Mais croire un seul instant que les populations installées vont prendre le chemin du retour est une imbécillité.
Le référent identitaire
Ces réalités objectives sont le résultat d'une incohérence des politiques publiques. Auparavant, les Italiens ou les Portugais ont constitué l'essentiel des migrants. Leur intégration n'a pas été automatique, ils ont eux aussi connu les ghettos, mais leur proximité culturelle a accéléré le mouvement. Il serait idiot de nier que le facteur culturel joue un rôle prépondérant, mais il est tout idiot de croire que c'est l'unique facteur des difficultés d'intégration.
Il faut aussi reconnaître que les pays d'origine, par mercantilisme pur puisqu'il s'agit de maintenir une rentrée de devises, ont des politiques anti-intégration. Hassan II l'avait formulé à plusieurs reprises, il était contre le droit de vote aux municipales parce qu'il voulait garder « ses marocains ».
Devant ces réalités complexes ces populations se réfugient dans l'Islam, non pas en pratique religieuse, mais en référent identitaire. De là naissent toutes les incompréhensions qui sont le prélude des tensions.
L'histoire de l'Islam et de l'Occident, en tant que civilisation judéo-chrétienne a toujours été violente. Il est difficile pour un Mohamed ou un Larbi de célébrer Charles Martel, parce qu'en face c'étaient ses ancêtres. La colonisation, l'Irak, la Palestine, la violence exercée sur toute cette sphère, renforce les sentiments, les réflexes identitaires, y compris des populations habitant en Europe et de culture musulmane. Le drame pour les pays concernés, c'est qu'ils importent le conflit du Proche-Orient.

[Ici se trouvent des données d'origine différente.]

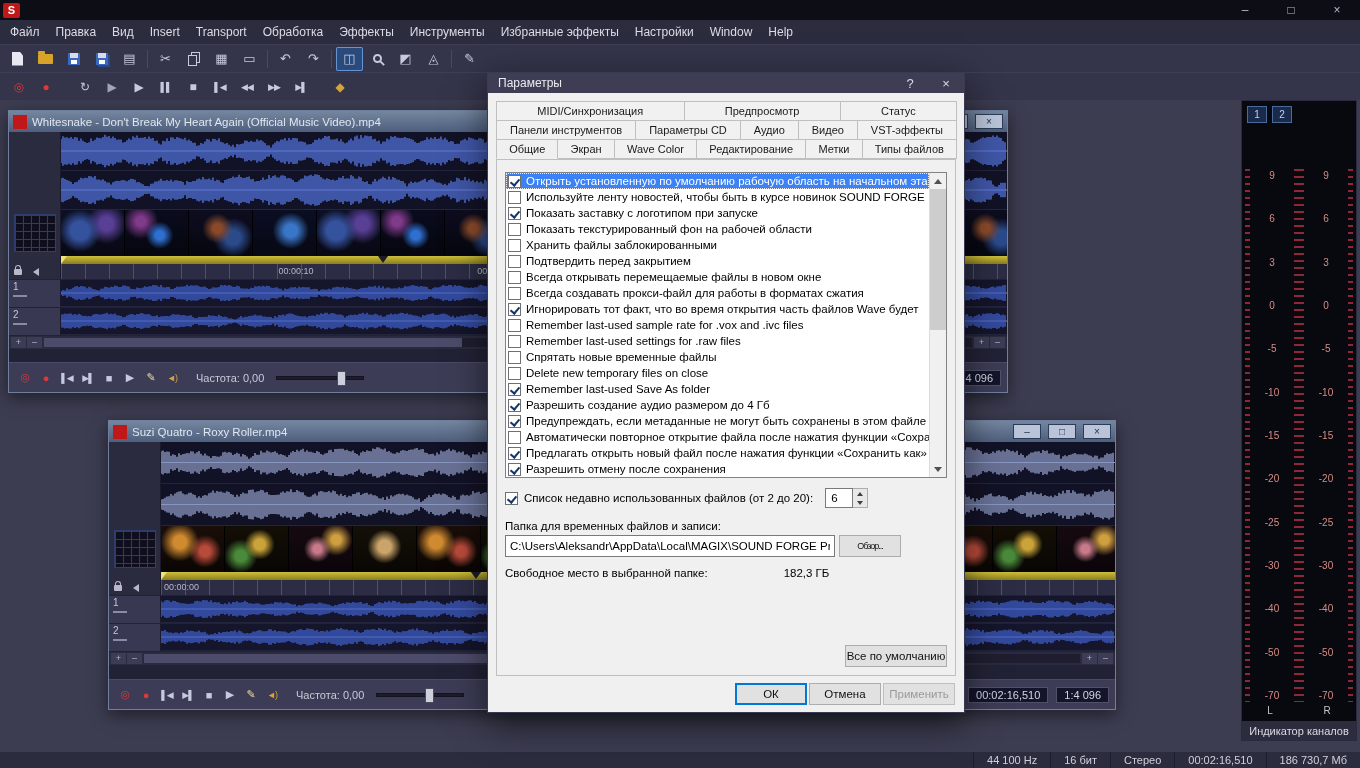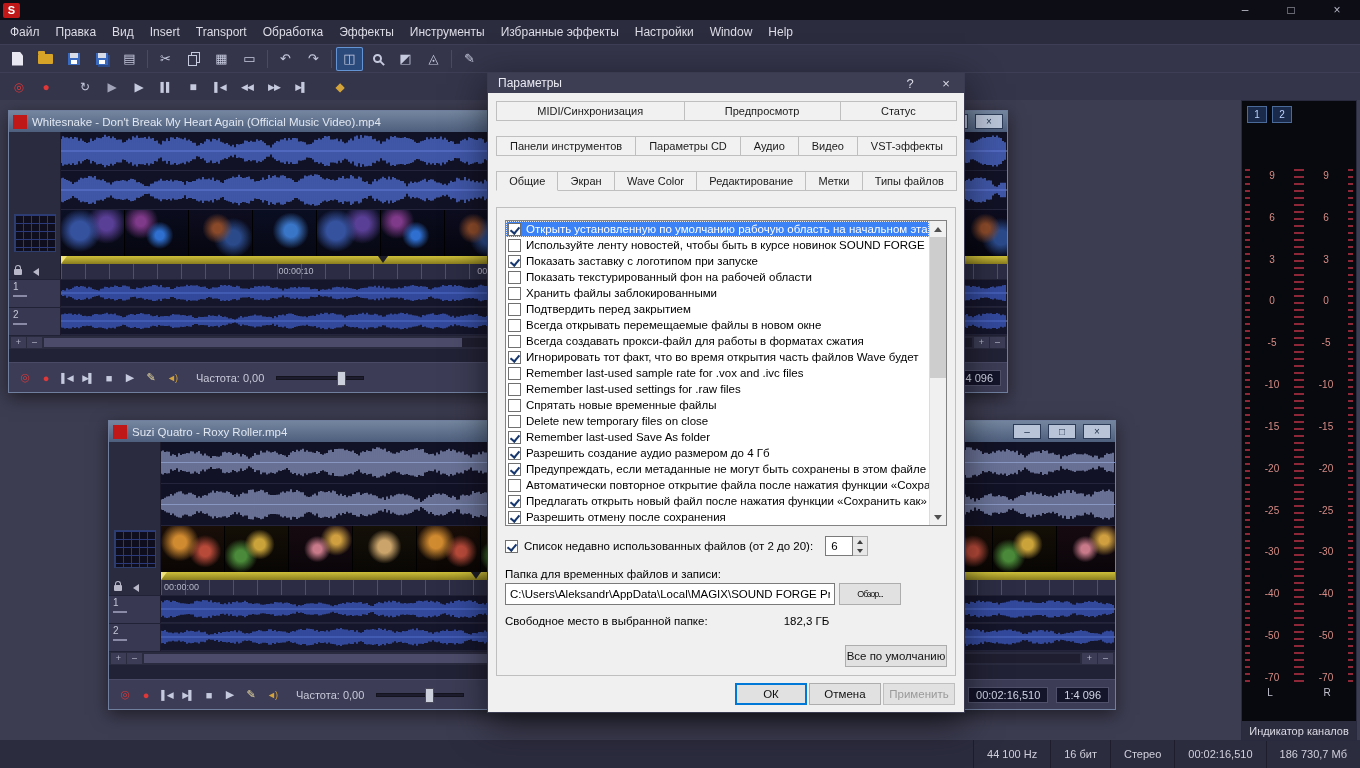"MIDI/Синхронизация" .tabrow { margin: 16px 8px -> 0 8px }
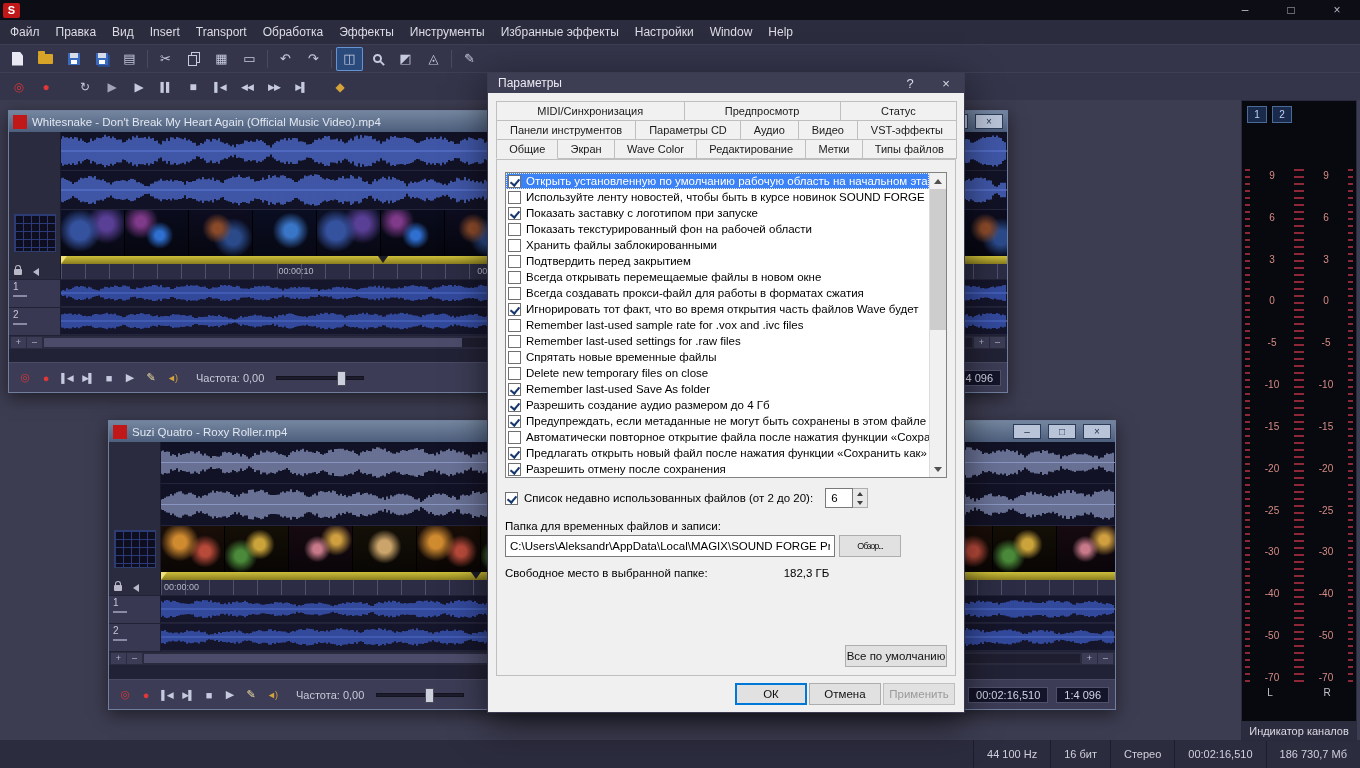"Индикатор каналов" .m-title { margin-top: 21px -> 3px }
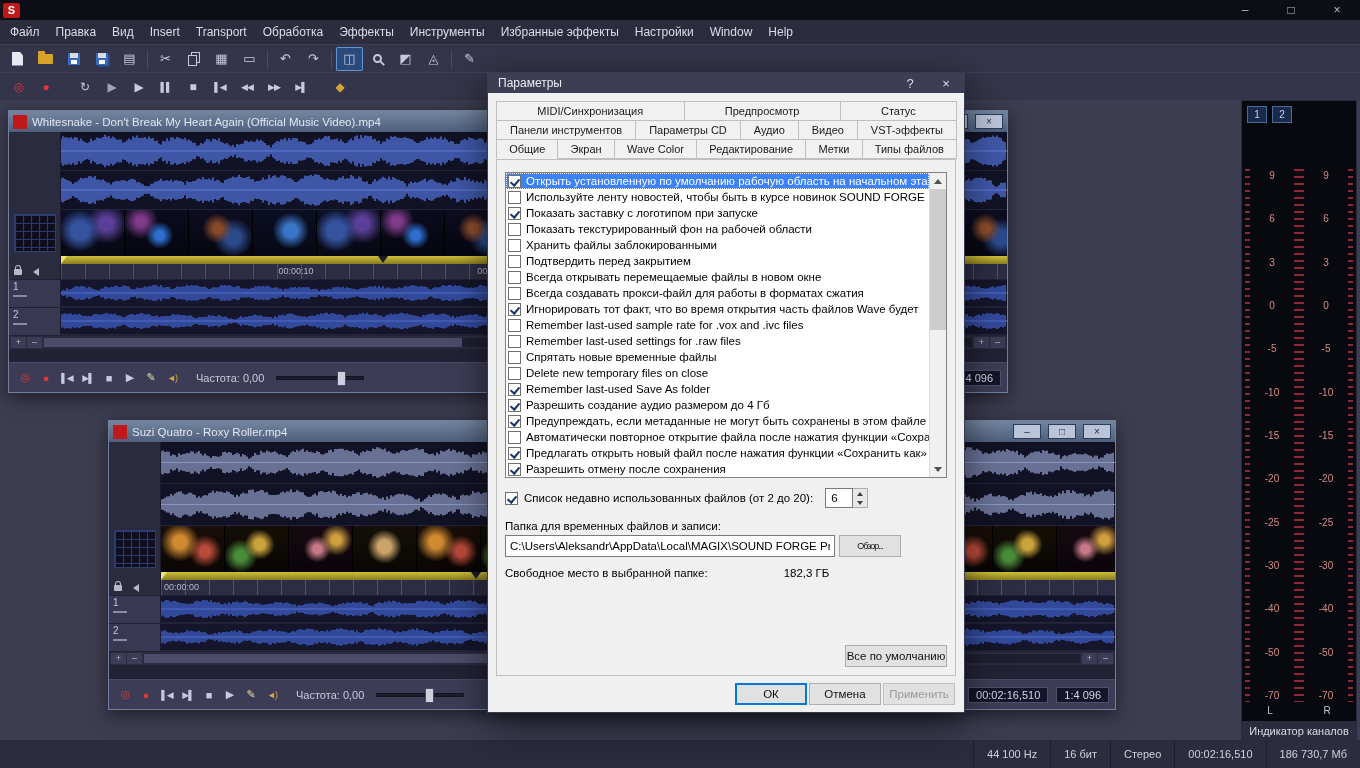"44 100 Hz" .statusbar { height: 28px -> 16px }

Il est scandaleux de voir un conseiller de Sarkozy, Arno Karsfield, écumer les plateaux télés pour raconter ses exploits en tant que réserviste de l'armée du déshonneur le tsahal, et en même temps s'indigner parce que des Français ont célébré une victoire de l'équipe algérienne. Les nations de migration doivent régler cette question de double allégeance. La nationalité doit cesser d'être un agrément administratif. Mais cela doit l'être pour tout le monde. Etre officier d'une armée étrangère, même alliée et occuper de hautes fonctions au sein d'un Etat est incompatible.
C'est pour avoir oublié ces règles élémentaires que l'Occident a renfermé ses musulmans dans un cercle vicieux. Ce n'est pas l'Islam qui est en cause, mais des politiques inadaptées pour le moins.

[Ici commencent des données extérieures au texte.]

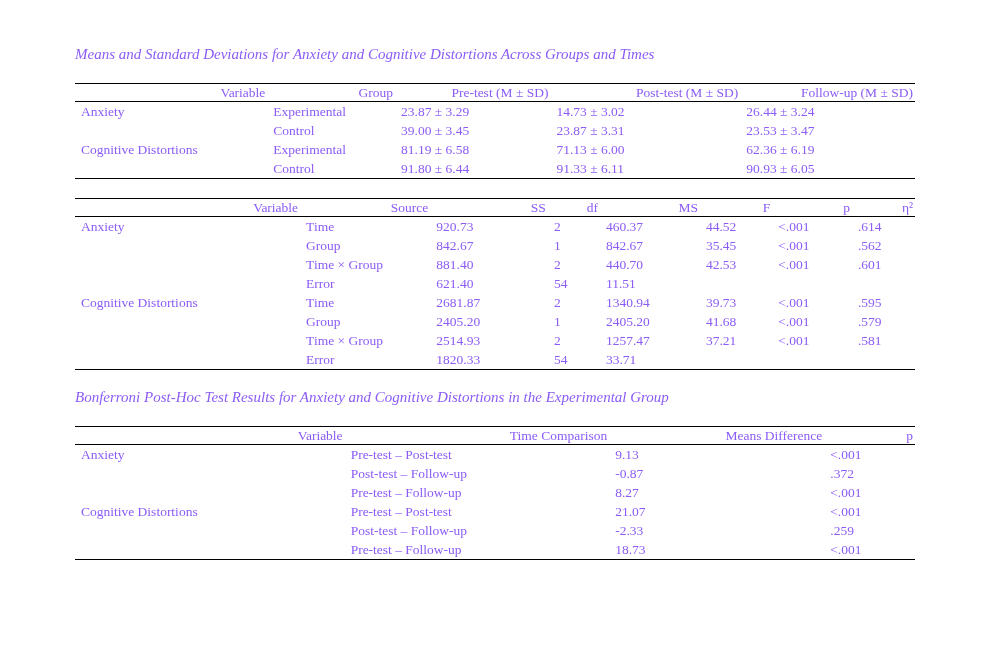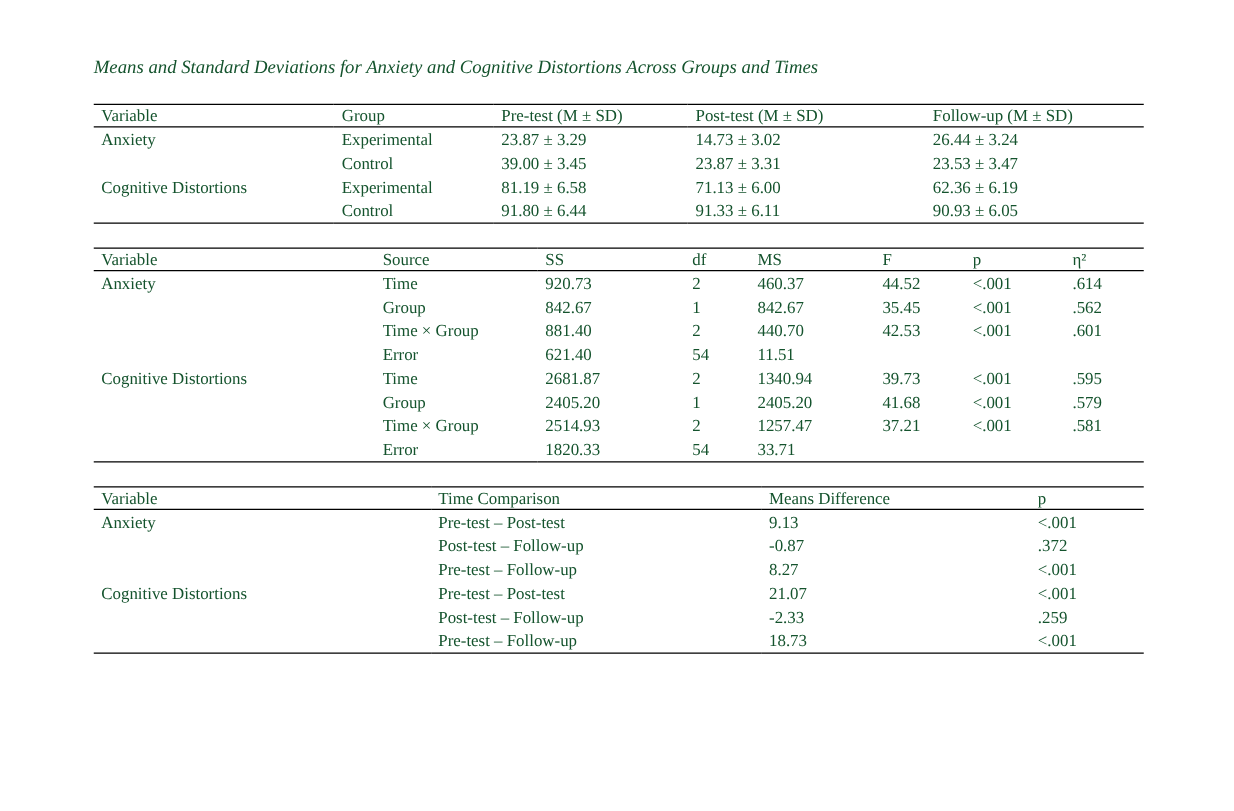"Means and Standard Deviations for" .page { color: #14532d -> #8b5cf6 }
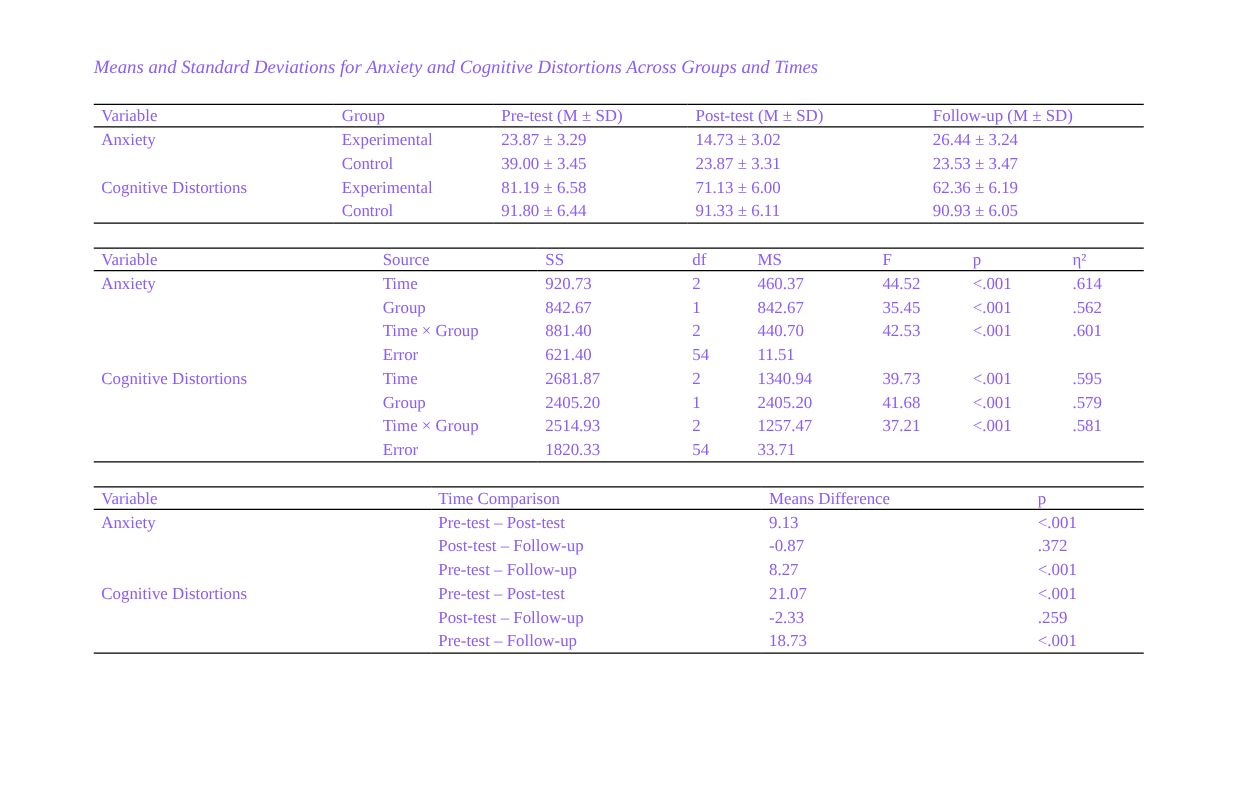"Variable" table.apa th { text-align: left -> right }
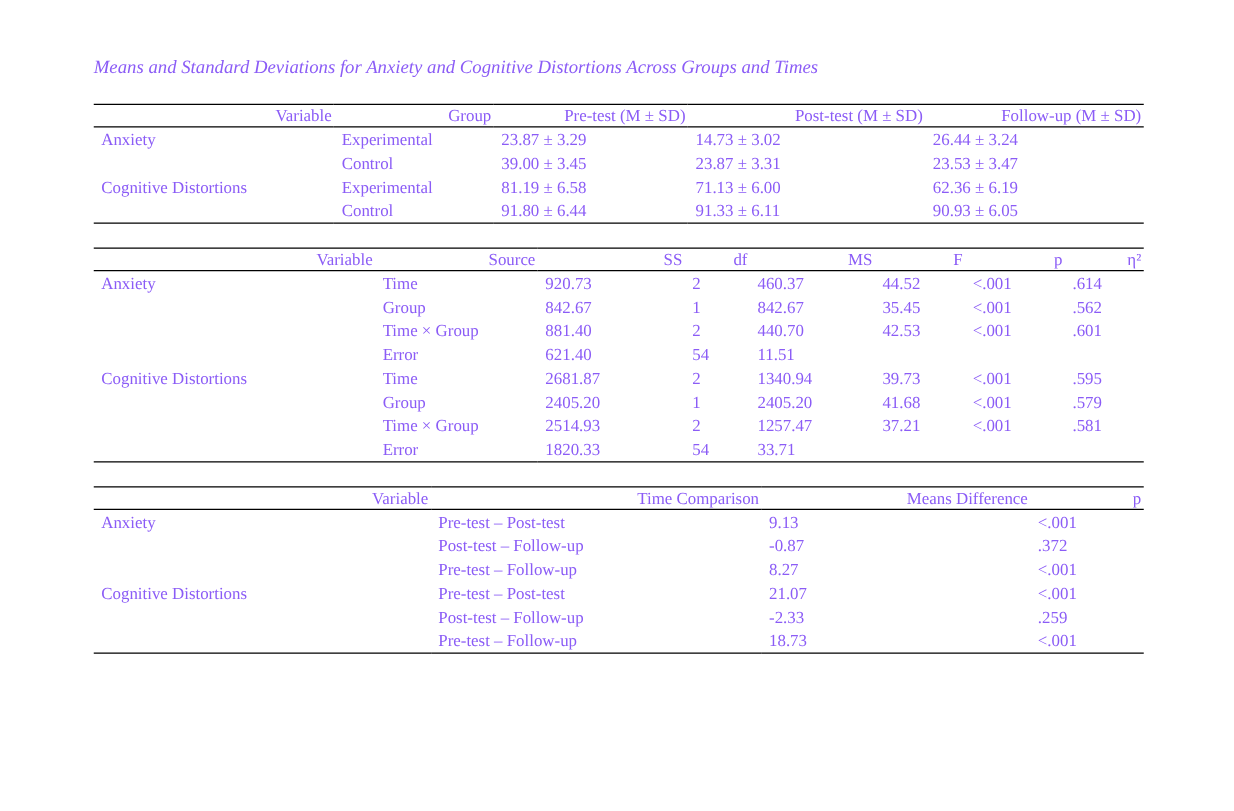"Bonferroni Post-Hoc Test Results for" h2.table-title { html: none -> <h2>Bonferroni Post-Hoc Test Results for Anxiety and Cognitive Distortions in the Experimental Group</h2> }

Le pourquoi du jihadisme ?
A ces situations internes, s'ajoute le contexte international. Toute la sphère du monde dit musulman est en proie à des convulsions profondes. L'Islamisme politique et le jihadisme sont des phénomènes prégnants. Le terrorisme se combat et ne s'explique pas, on est bien d'accord. Mais on est obligé d'essayer de comprendre pourquoi un milliard d'humains se réfugient dans l'identité religieuse. Il y a deux options, soit les éliminer physiquement, soit comprendre de quoi il s'agit. J'imagine qu'aucun être doté de bon sens n'est pour la première option.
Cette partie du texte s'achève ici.